Tu cadáver a los 21 días se marchita en el clóset. Envuelto en una sábana y atado con cinta, a la usanza de los sicarios, me sorprende el buen olor de su carne, que más que podrida, se marchita. Se hace frágil como una vara de incienso que se quema. Se hace cenizas que quieren escaparse por la tela que las contiene y aún da forma.
Cuando abrazo el envoltorio, siento la torpeza de tus huesos que aún no se desmoronan. Los imagino enteros, resistiendo, como tu voz lo hace con su eco en mi memoria. Pero van a ceder, terminarán igual que tu piel que es un legajo inútil y reseco de gestos y caricias, o tu rostro que de tan bello en vida ahora sólo es una máscara carcomida por el tiempo. Y tus ojos, qué habrá sido de tus ojos, de su claridad empañada, de su mirada oscura y conforme.

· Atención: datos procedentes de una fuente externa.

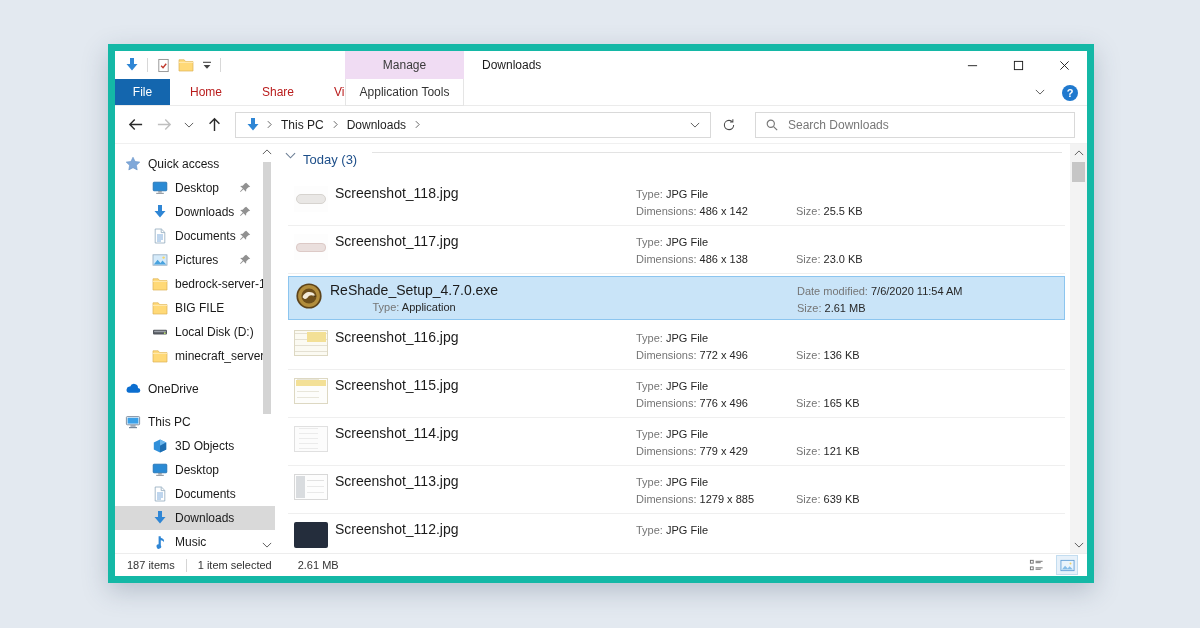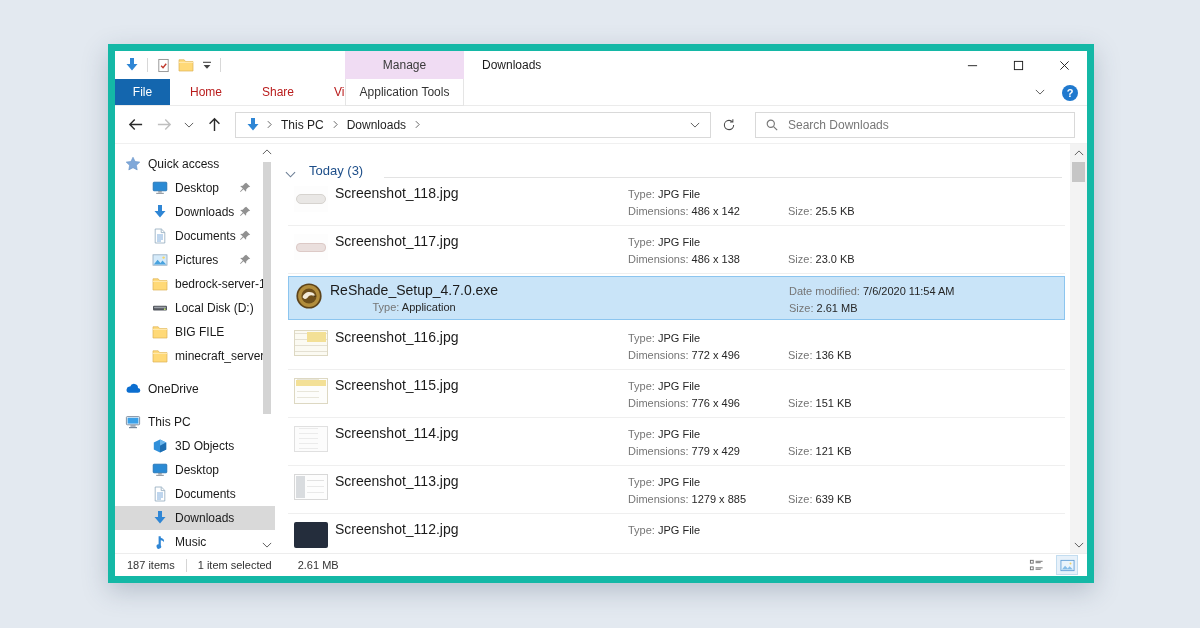--- a/index.html
+++ b/index.html
@@ -74,7 +74,7 @@
 
   
   .files { flex:1; position:relative; overflow:hidden; padding-top:8px; background:#fff; }
-  .group-row { height:26px; display:flex; align-items:flex-end; padding-left:10px; gap:13px; }
+  .group-row { height:26px; display:flex; align-items:flex-start; padding-left:10px; gap:7px; }
   .g-chev { display:flex; }
   .g-label { font-size:13px; color:#1d4e89; white-space:nowrap; }
   .g-line { flex:1; height:1px; background:#e3e3e3; margin:0 8px; }

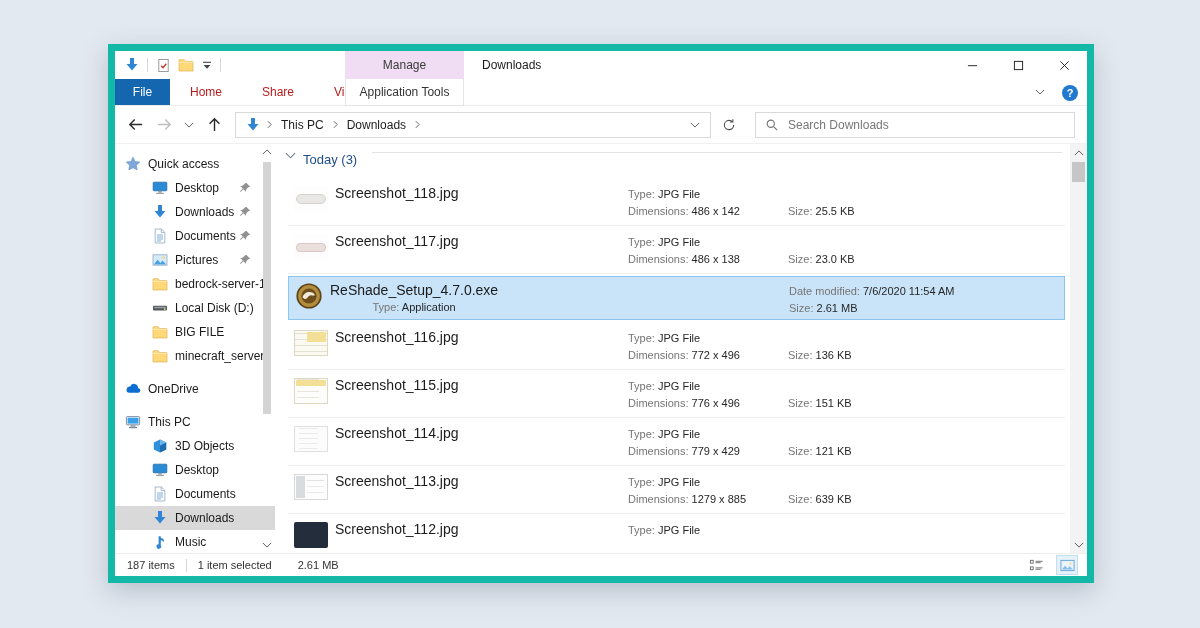--- a/index.html
+++ b/index.html
@@ -91,7 +91,7 @@
   .meta { position:absolute; top:8px; font-size:11px; line-height:17px; }
   .file-row.selected .meta { top:6px; }
   .meta-a { left:340px; } .meta-b { left:500px; }
-  .meta div { min-height:17px; white-space:nowrap; }
+  .meta div { min-height:17px; white-space:nowrap;margin-left:8px; }
 
   
   .t-ss-light { background:#fdfdfd; }

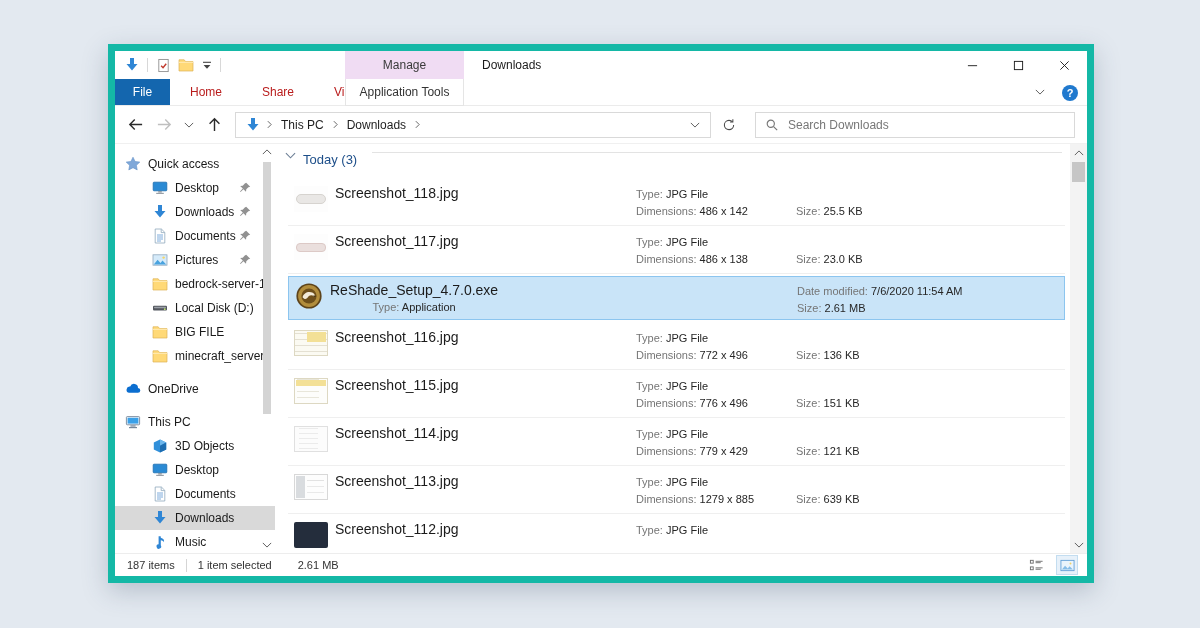--- a/index.html
+++ b/index.html
@@ -358,22 +358,22 @@
           <div class="side-item lv1">
     <span class="s-icon">
               <svg viewBox="0 0 16 16" width="16" height="16">
+                <path d="M1 2.8h5.2l1.4 1.8H15v9.4H1z" fill="#ffd977" stroke="#dcb256" stroke-width=".7"></path>
+                <path d="M1 5.4h14" stroke="#ffe9ae" stroke-width="1.1"></path>
+              </svg>
+            </span>
+    <span class="s-label">BIG FILE</span>
+
+  </div>
+          <div class="side-item lv1">
+    <span class="s-icon">
+              <svg viewBox="0 0 16 16" width="16" height="16">
                 <rect x="1" y="5.8" width="14" height="4.8" rx="1" fill="#53575e"></rect>
                 <rect x="2" y="6.8" width="12" height="1.4" rx=".7" fill="#9ba0a8"></rect>
                 <circle cx="12.8" cy="9.2" r=".9" fill="#bde36e"></circle>
               </svg>
             </span>
     <span class="s-label">Local Disk (D:)</span>
-
-  </div>
-          <div class="side-item lv1">
-    <span class="s-icon">
-              <svg viewBox="0 0 16 16" width="16" height="16">
-                <path d="M1 2.8h5.2l1.4 1.8H15v9.4H1z" fill="#ffd977" stroke="#dcb256" stroke-width=".7"></path>
-                <path d="M1 5.4h14" stroke="#ffe9ae" stroke-width="1.1"></path>
-              </svg>
-            </span>
-    <span class="s-label">BIG FILE</span>
 
   </div>
           <div class="side-item lv1">

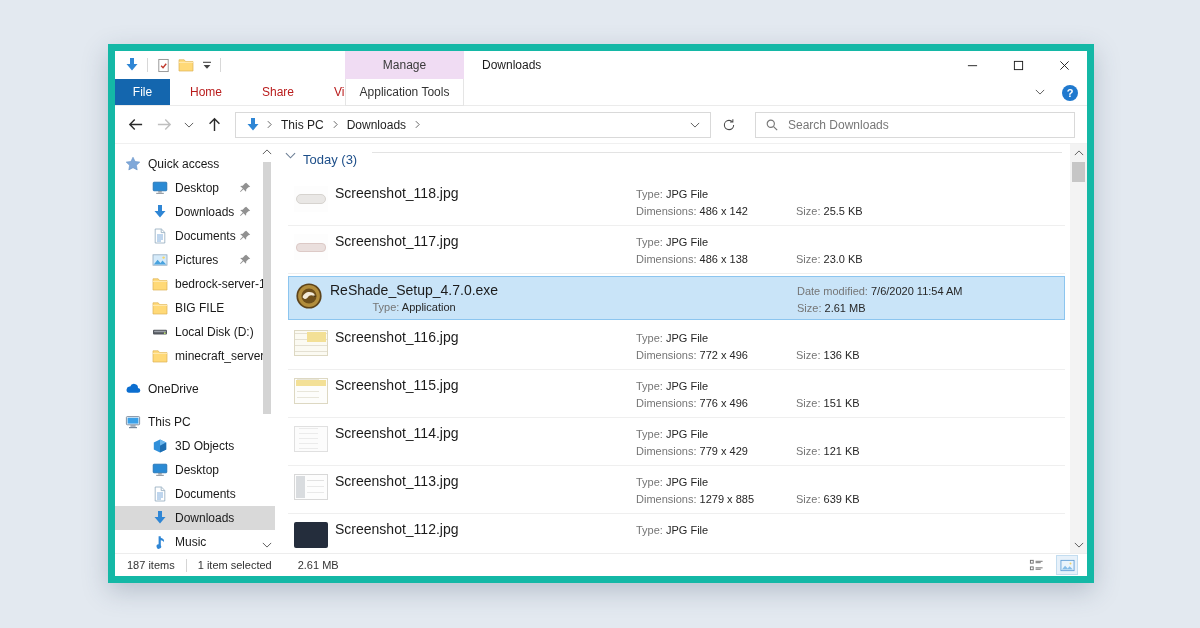--- a/index.html
+++ b/index.html
@@ -563,7 +563,7 @@
     </div>
     <div class="meta meta-b">
       <div><span class="ml b1-l"></span> <span class="mv b1-v"></span></div>
-      <div><span class="ml b2-l">Size:</span> <span class="mv b2-v">151 KB</span></div>
+      <div><span class="ml b2-l">Size:</span> <span class="mv b2-v">165 KB</span></div>
     </div>
   </div>
         <div class="file-row">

Me aguanto las ganas de ser cronista de tu muerte, de la muerte de tu cuerpo; de deshacer el envoltorio y amasarte como arcilla con las manos húmedas de saliva, palabras y recuerdos. Me aguanto y lo consigo, aunque de vez en cuando, sobre todo por las noches, me asomo a ese clóset donde en tres semanas te has convertido en un montón de polvo, olvido, nada y tiempo.